### WORK ITEM
Scan the listing below and copy each line holding the word "除非相关方另有规定".
============
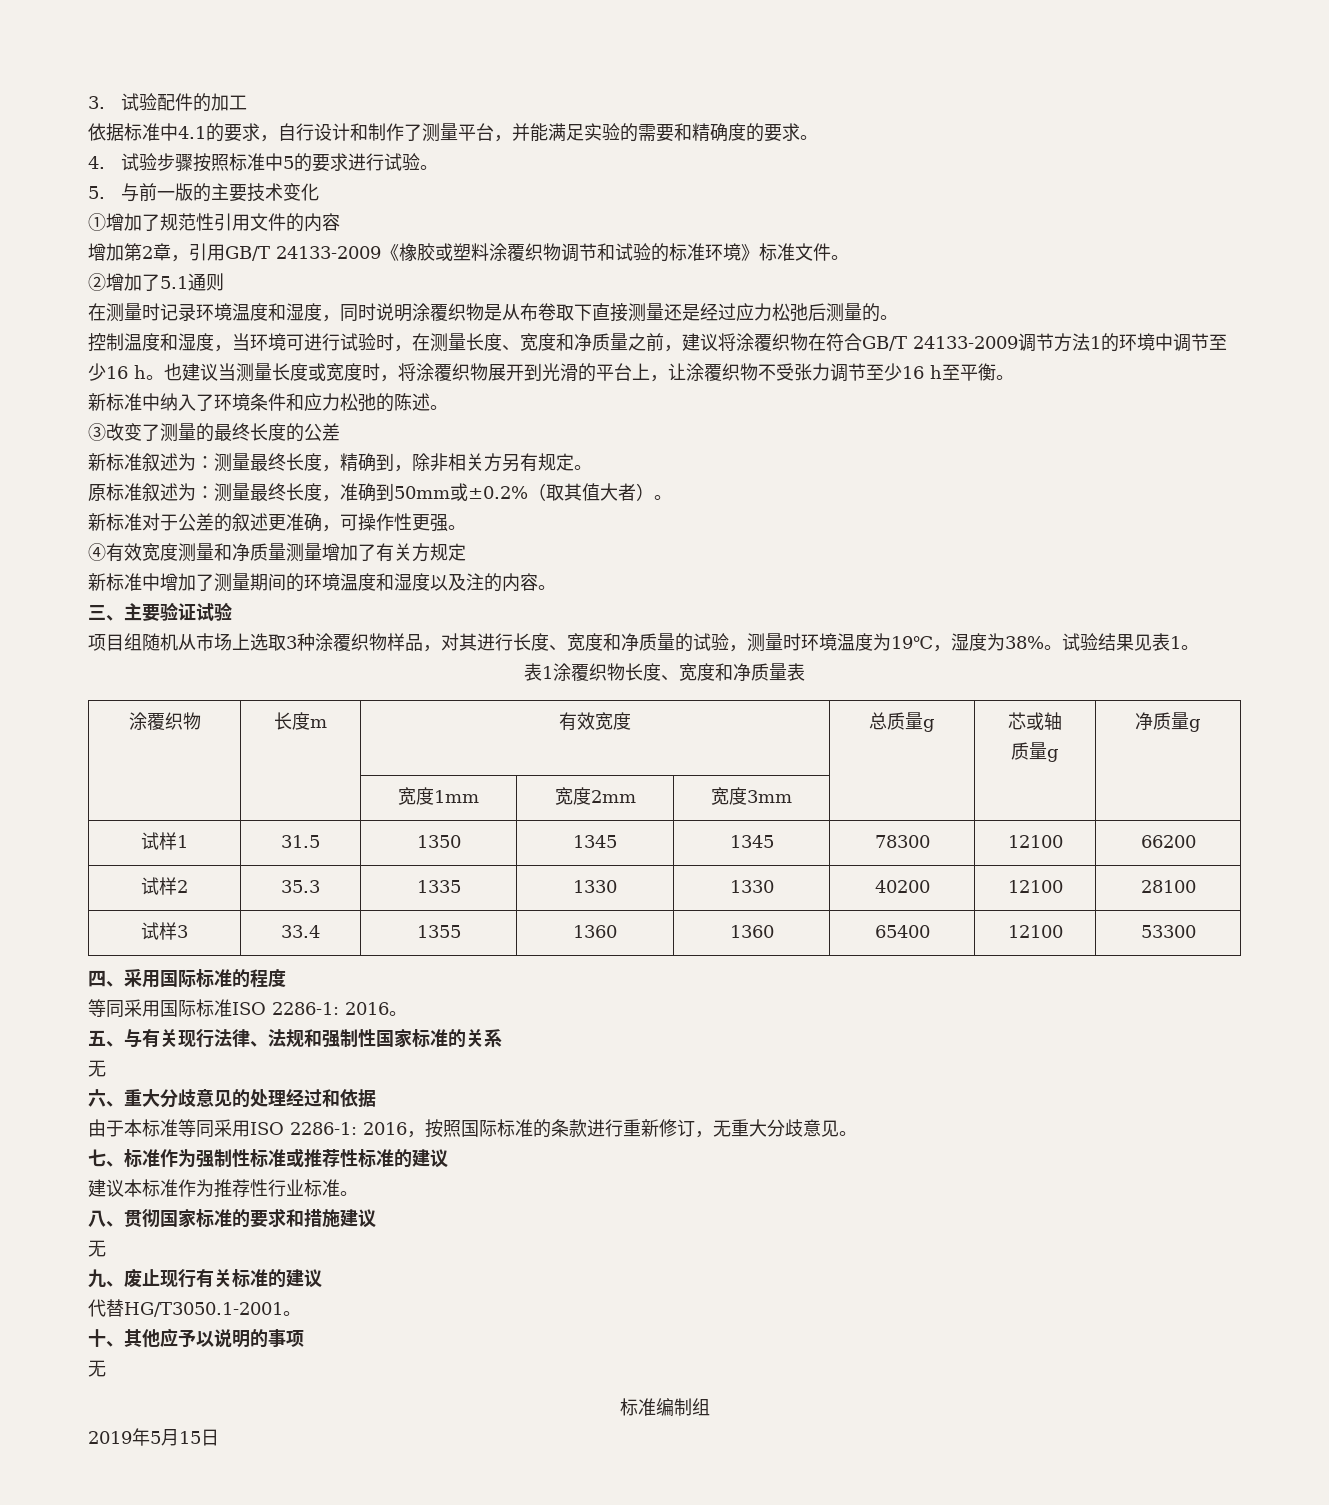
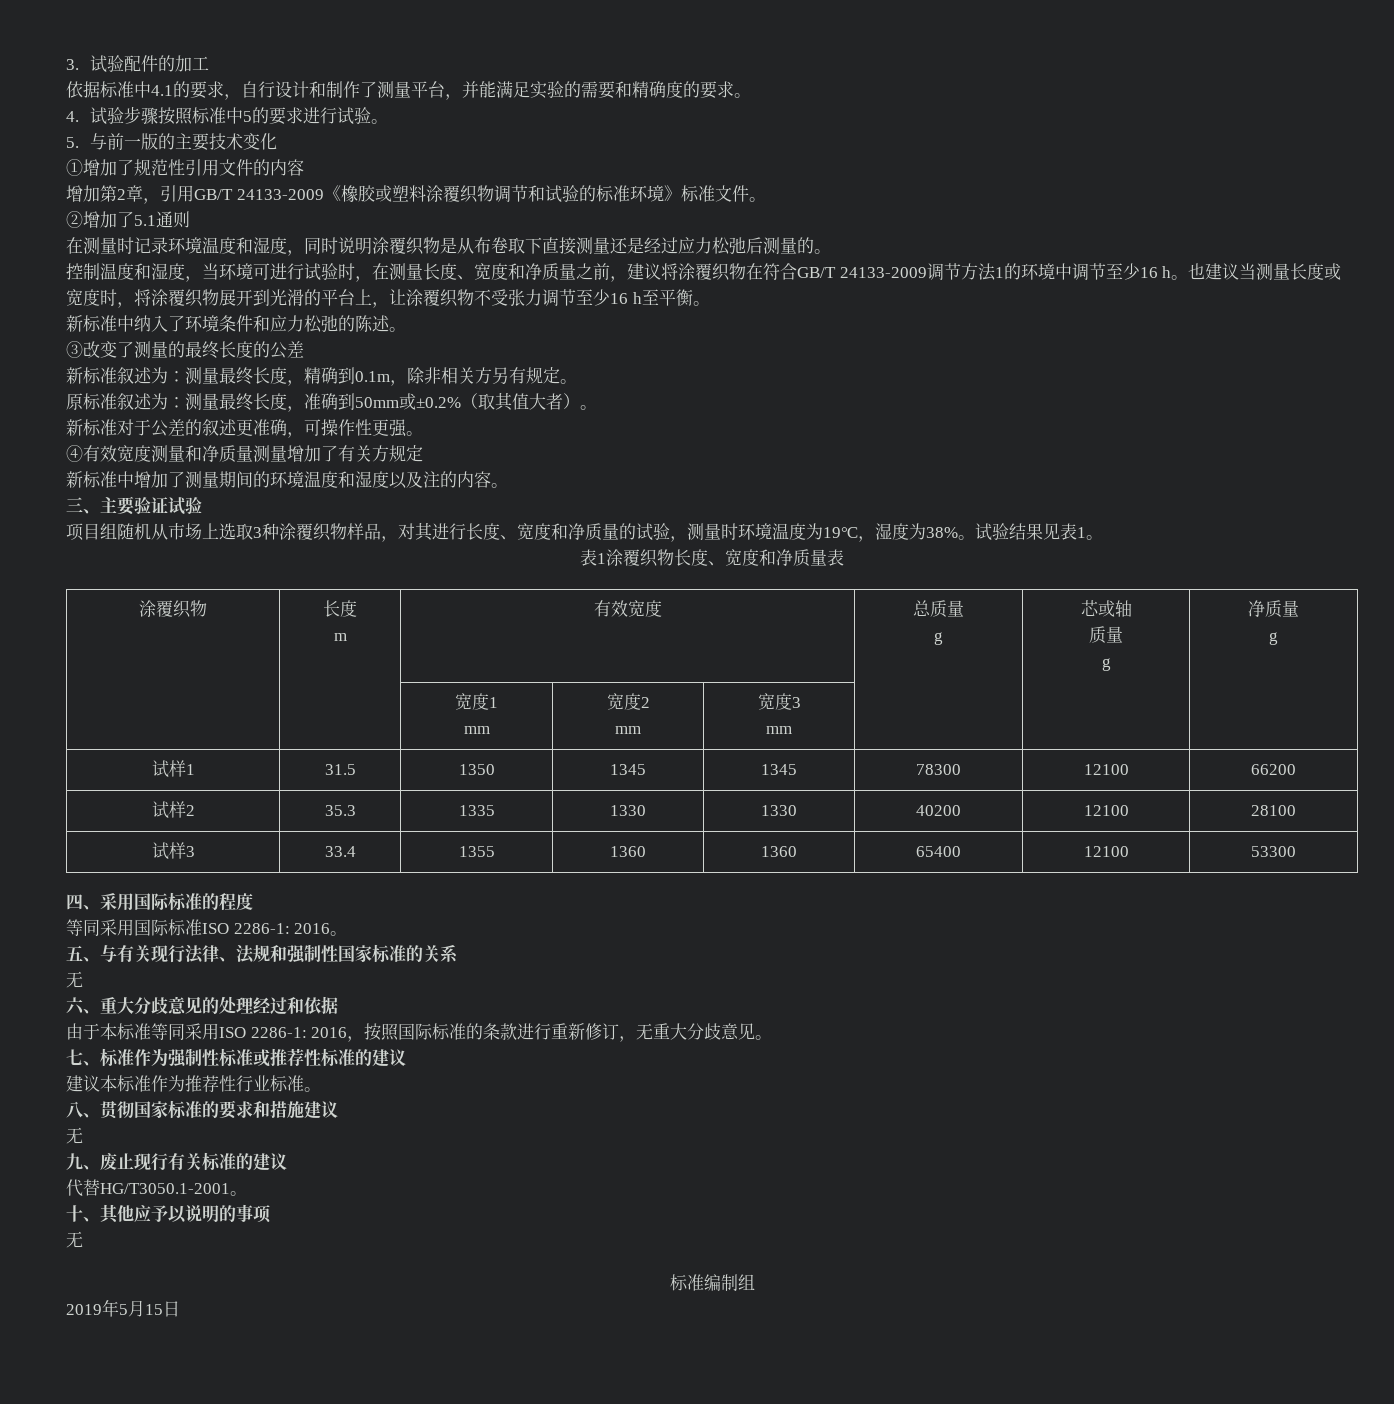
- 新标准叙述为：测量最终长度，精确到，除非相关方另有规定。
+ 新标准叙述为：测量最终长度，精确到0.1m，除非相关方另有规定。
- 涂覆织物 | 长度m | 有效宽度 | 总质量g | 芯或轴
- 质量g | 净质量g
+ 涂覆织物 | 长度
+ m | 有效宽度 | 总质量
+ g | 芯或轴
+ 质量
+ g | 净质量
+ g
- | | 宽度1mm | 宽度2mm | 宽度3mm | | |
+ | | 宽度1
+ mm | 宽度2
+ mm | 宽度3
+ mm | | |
============
### EXERCISE RESULT
- 新标准叙述为：测量最终长度，精确到，除非相关方另有规定。
+ 新标准叙述为：测量最终长度，精确到0.1m，除非相关方另有规定。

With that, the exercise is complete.